What you have to do: Take the listing below and print exactly the lines starting at the line containing "[151,598,208,611] Znode ->" and ending at the line containing "[625,189,686,205] changes. ->", both ends included, and no others.

* * * * *

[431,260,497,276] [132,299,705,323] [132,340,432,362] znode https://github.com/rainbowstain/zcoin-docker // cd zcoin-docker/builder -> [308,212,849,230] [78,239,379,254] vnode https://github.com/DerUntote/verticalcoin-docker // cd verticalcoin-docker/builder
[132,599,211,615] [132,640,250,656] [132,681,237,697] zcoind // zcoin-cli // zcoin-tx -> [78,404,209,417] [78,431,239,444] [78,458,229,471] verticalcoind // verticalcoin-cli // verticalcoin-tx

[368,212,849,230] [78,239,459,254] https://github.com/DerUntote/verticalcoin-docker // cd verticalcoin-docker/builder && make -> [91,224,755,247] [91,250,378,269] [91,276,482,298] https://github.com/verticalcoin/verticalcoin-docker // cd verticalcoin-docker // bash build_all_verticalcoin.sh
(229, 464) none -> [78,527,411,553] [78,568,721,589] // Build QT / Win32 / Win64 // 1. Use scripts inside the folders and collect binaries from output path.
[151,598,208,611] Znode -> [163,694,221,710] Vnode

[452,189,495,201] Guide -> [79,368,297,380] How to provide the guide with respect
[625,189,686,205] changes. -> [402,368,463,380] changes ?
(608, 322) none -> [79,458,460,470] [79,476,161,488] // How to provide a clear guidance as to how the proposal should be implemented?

* * * * *

Answer to the exercise:
[151,598,208,611] Znode -> [163,694,221,710] Vnode

[452,189,495,201] Guide -> [79,368,297,380] How to provide the guide with respect
[625,189,686,205] changes. -> [402,368,463,380] changes ?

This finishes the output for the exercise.